We first came across Jane Devin’s (@janedevin) work as a result of a Twitter post. Jane is a talented writer who walks the fine line of taking you on a ride with a story full of harsh realities, yet capturing your attention so thoroughly that you keep reading to see where the ride ends.
Jane traveled the US extensively, blogging about it at Finding My America. She recently completed a memoir Elephant Girl and is looking for a publisher as well as to get the book in front of more people. The quality of her writing deserves a wider audience.
Jane was kind enough to give us an interview. If you want to read more of Jane’s work visit her website at JaneDevin.com:
EFC: Your writing has a very genuine – and often raw – sense to it. Many writers are afraid to access those emotions that seem to drive your work. How do you get past that fear?
JD: Maybe it’s because I began writing so early in life but I was always much less frightened by my own emotions than I was the fear of discovery: ‘Oh my god, what if someone finds this?’ I wasn’t allowed to be honest about my feelings or to have self-expression as a child, so I became very creative with hiding my stories. Even after I grew up, the feeling that I would be caught and somehow punished for ‘sharing dirty laundry” stayed with me. I was in my late twenties when that anxiety started to ease and into my thirties when I decided that I didn’t fear anybody anymore.
EFC: Was there a specific event or circumstance that got you to the point of being able to be open about your writing?
JD: Have you ever had one of those seemingly instantaneous evolutions of thought that you later realize wasn’t instantaneous at all, but more like an undercurrent that had been running for years? Yeah, it was like that. Most of the years that I spent feeling guarded were also spent in fear, shame, disgust. . .and the awareness that none of those things were fair or healthy. I resented myself on some level for letting it go on and for putting the desire to be acceptable to other people above almost every other consideration, including my own needs. I just woke up one day and realized that the connections I was trying to preserve weren’t strong or genuine, or worth more than myself.
EFC: Is writing cathartic for you? Does it come easily, or do you fit the “tortured artist” mold?
JD: I think the “tortured artist” label is overdone. On some level, we’re probably all a bit tortured by certain unanswered questions and half-spent wishes, no matter what our occupation or station in life is, but most of us don’t stay there as a matter of course. Instead, we try to understand as much as possible and frame our values around those things we find life-affirming instead of toxic or tortured.

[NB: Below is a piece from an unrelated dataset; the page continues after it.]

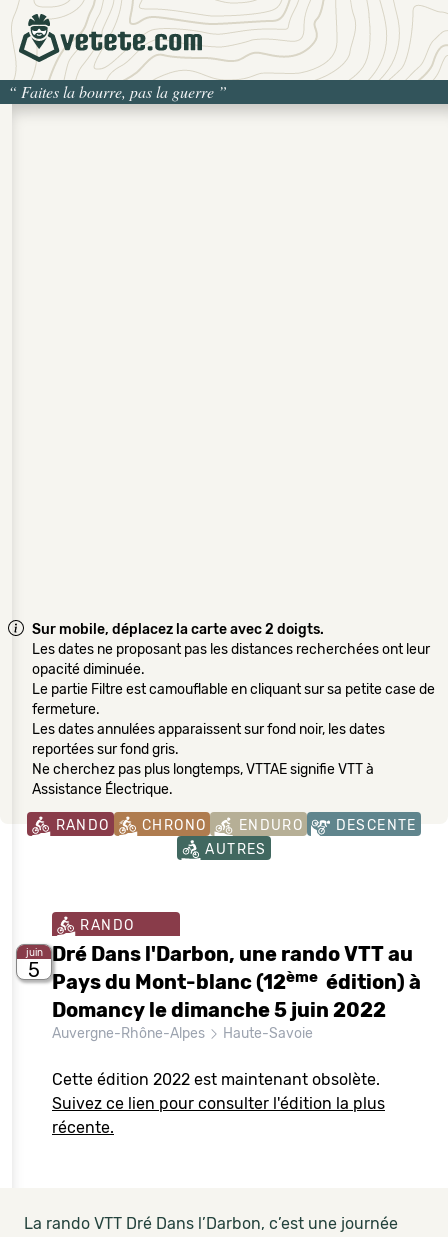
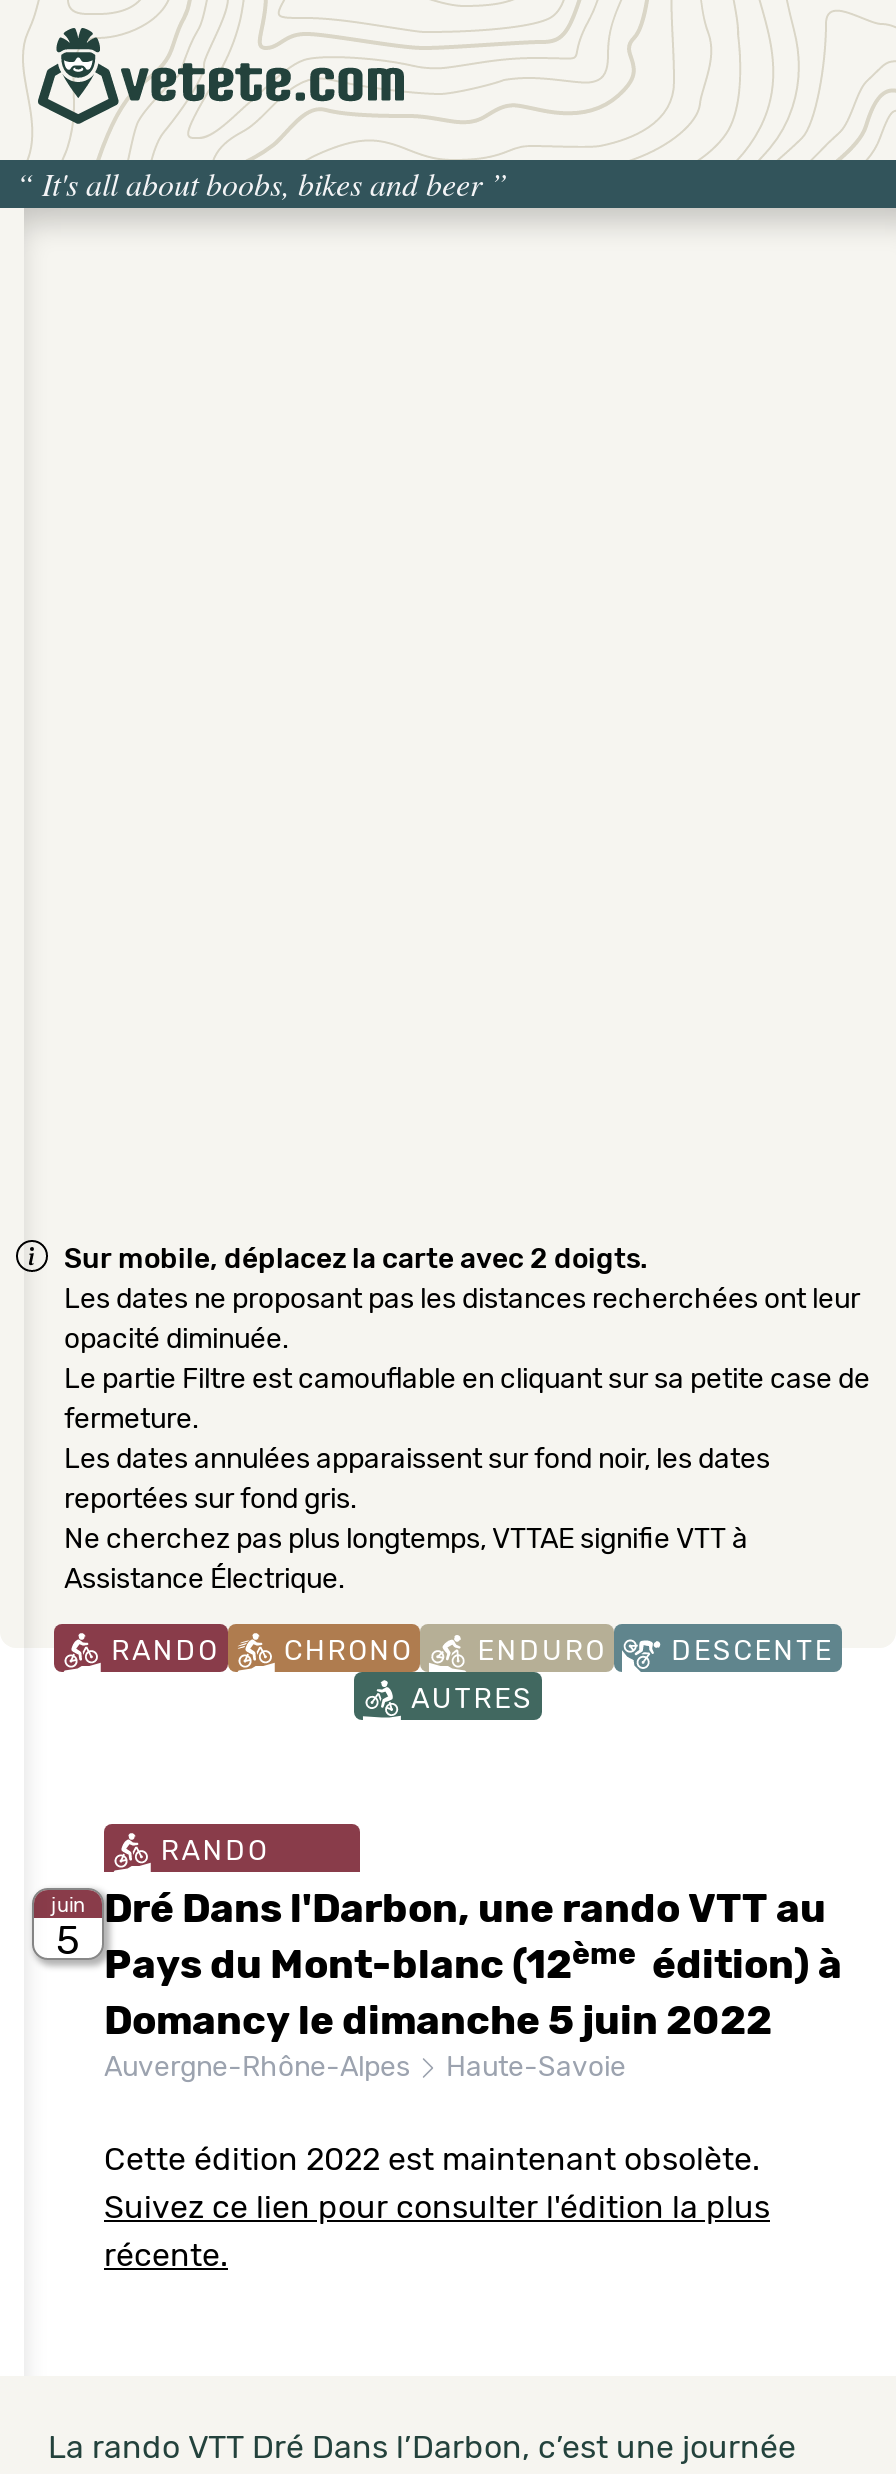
[8,81,227,102] “Faites la bourre, pas la guerre” -> [16,162,508,204] “It's all about boobs, bikes and beer”

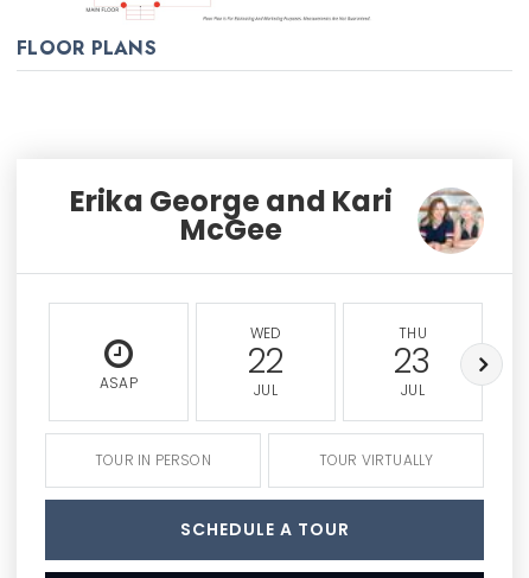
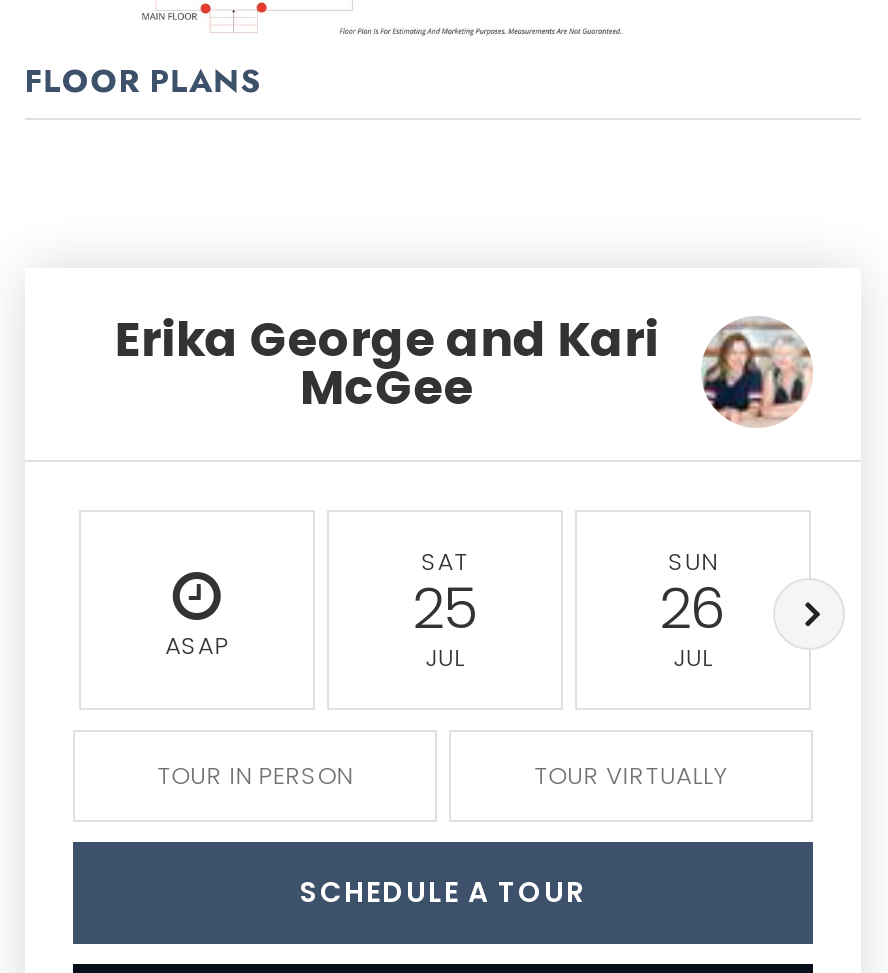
[248,322,284,384] WED | 22 -> [413,543,477,647] SAT | 25
[394,322,431,384] THU | 23 -> [660,543,726,647] SUN | 26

Writing has been cathartic for me at times, particularly when I was young and there was no one to answer my questions in ways that made sense, but in a way I’ve also outgrown that stage. It’s less cathartic for me now than it is exploratory. I write to uncover the story that’s underneath the gray area. I also want my writing to make sense to other people and that’s not really the goal of merely cathartic or stream-of-consciousness writing. As for easy, yes and no. Sometimes it’s hard work to remove the stutter from a paragraph and at other times the words seem to land right the first time. I think, for me, the bigger question is whether or not the story is worth telling. If it is meaningful, it’s worth whatever labor it needs to be told.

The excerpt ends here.